====== Data shown ======

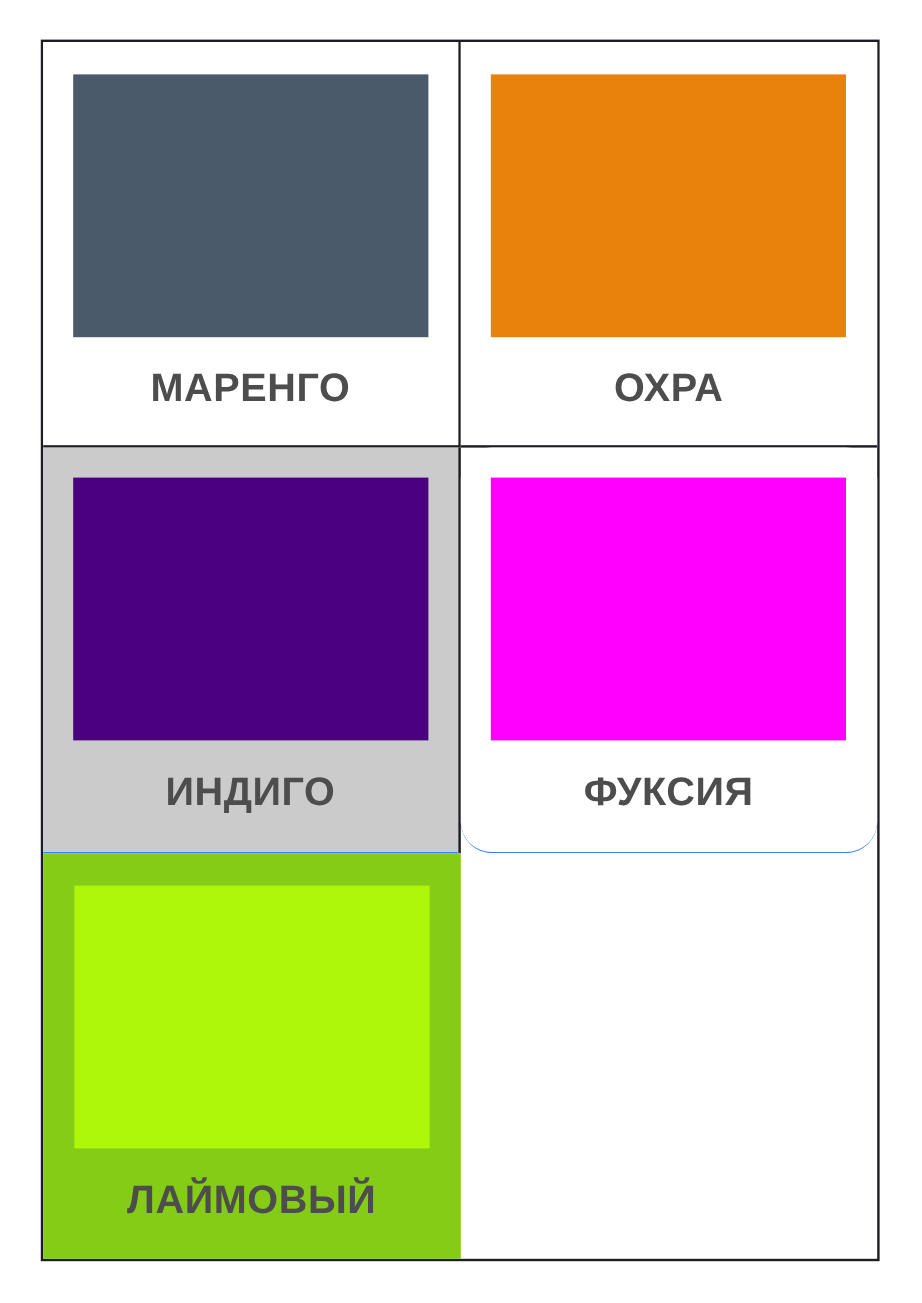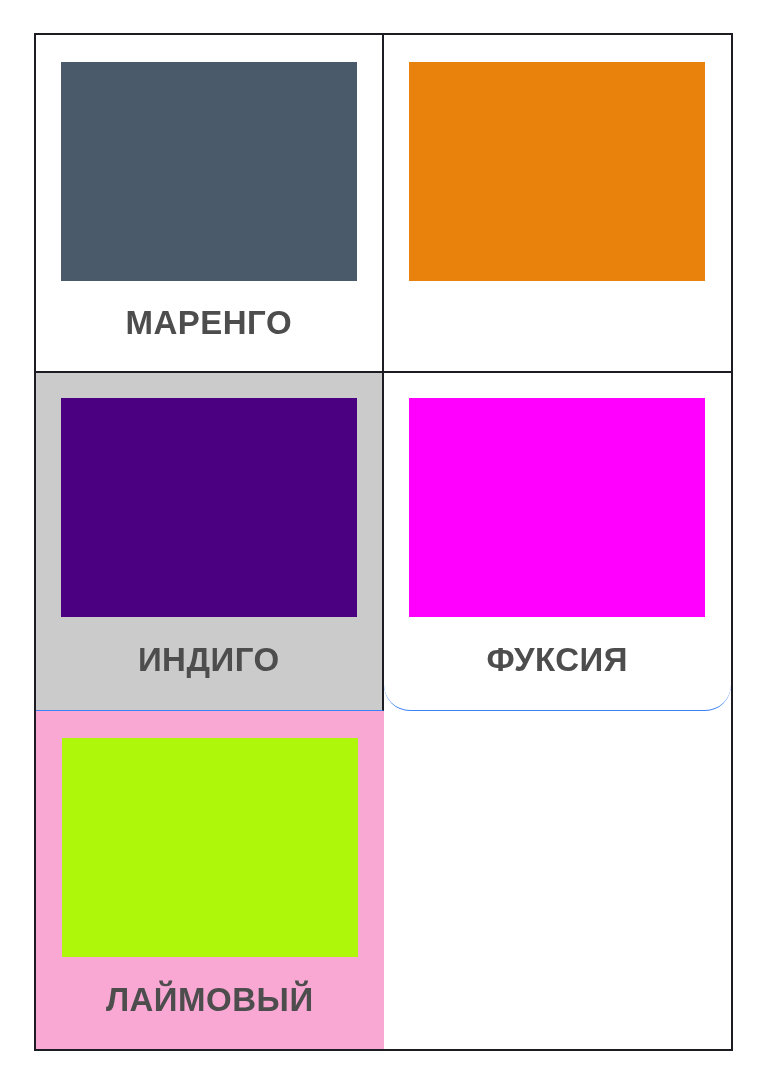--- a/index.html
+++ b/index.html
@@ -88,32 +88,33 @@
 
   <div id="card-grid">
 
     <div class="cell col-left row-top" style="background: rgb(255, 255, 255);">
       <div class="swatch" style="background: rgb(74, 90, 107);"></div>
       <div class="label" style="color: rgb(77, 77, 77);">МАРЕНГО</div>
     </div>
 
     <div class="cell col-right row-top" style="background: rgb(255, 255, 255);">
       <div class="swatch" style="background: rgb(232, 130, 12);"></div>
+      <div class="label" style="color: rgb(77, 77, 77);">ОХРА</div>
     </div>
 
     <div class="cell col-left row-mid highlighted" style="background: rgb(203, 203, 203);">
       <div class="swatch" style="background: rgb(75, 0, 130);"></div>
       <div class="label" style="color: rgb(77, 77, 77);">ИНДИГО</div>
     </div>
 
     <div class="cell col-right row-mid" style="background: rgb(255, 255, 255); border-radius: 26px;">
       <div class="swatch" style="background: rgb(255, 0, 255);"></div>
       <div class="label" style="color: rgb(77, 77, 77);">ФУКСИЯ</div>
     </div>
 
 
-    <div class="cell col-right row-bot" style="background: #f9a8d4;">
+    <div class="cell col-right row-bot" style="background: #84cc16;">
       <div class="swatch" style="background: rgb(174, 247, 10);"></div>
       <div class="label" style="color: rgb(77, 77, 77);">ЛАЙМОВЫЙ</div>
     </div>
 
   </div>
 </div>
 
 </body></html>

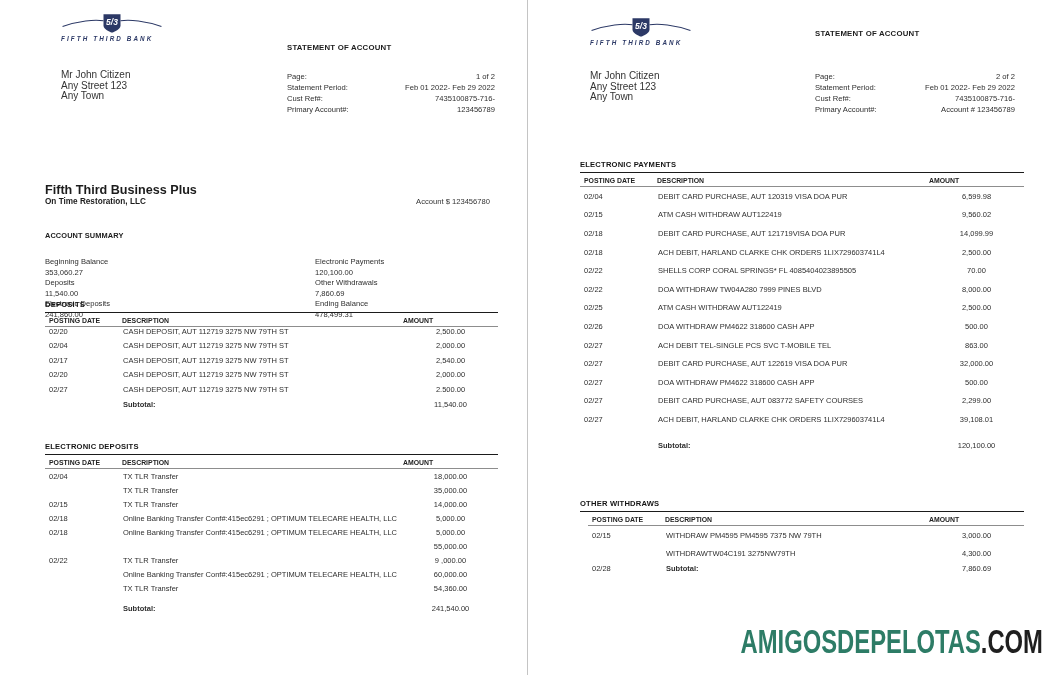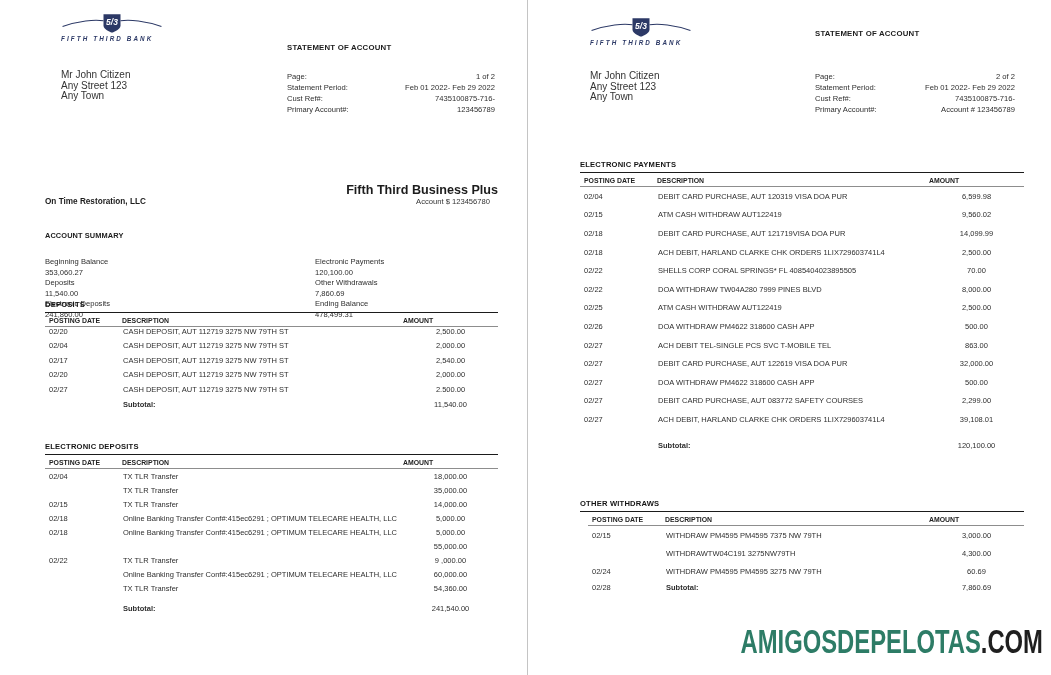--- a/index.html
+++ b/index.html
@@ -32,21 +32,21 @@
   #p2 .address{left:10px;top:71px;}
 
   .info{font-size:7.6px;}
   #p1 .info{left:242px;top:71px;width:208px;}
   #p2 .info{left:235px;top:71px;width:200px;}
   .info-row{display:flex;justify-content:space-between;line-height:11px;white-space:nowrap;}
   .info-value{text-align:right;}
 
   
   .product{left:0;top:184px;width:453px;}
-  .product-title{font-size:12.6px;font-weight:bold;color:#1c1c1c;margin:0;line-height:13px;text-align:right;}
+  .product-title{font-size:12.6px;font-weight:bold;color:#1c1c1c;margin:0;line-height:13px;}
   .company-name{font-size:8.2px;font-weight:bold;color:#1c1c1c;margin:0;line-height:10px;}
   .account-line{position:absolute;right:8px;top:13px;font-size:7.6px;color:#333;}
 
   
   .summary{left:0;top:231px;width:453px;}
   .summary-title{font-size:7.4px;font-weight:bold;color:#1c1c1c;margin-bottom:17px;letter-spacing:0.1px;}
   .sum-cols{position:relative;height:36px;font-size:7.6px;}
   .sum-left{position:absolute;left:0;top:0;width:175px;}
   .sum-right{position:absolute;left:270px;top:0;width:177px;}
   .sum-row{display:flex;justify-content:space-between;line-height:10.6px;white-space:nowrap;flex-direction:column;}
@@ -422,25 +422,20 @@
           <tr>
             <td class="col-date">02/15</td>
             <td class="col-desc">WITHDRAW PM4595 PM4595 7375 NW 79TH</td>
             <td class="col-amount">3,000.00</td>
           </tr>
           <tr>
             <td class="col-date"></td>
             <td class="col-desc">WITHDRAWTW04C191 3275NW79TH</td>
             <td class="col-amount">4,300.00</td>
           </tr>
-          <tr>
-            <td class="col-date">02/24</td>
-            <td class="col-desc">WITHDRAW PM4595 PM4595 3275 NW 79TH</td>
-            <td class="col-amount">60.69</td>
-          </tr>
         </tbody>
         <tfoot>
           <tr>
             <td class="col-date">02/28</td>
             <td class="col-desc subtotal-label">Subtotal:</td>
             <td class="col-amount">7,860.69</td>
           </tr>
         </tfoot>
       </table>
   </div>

======

Exercise instructions.
Only lines with the word "bold" go in the answer. Take them all from the entries above.

Solution.
-  .product-title{font-size:12.6px;font-weight:bold;color:#1c1c1c;margin:0;line-height:13px;text-align:right;}
+  .product-title{font-size:12.6px;font-weight:bold;color:#1c1c1c;margin:0;line-height:13px;}
   .company-name{font-size:8.2px;font-weight:bold;color:#1c1c1c;margin:0;line-height:10px;}
   .summary-title{font-size:7.4px;font-weight:bold;color:#1c1c1c;margin-bottom:17px;letter-spacing:0.1px;}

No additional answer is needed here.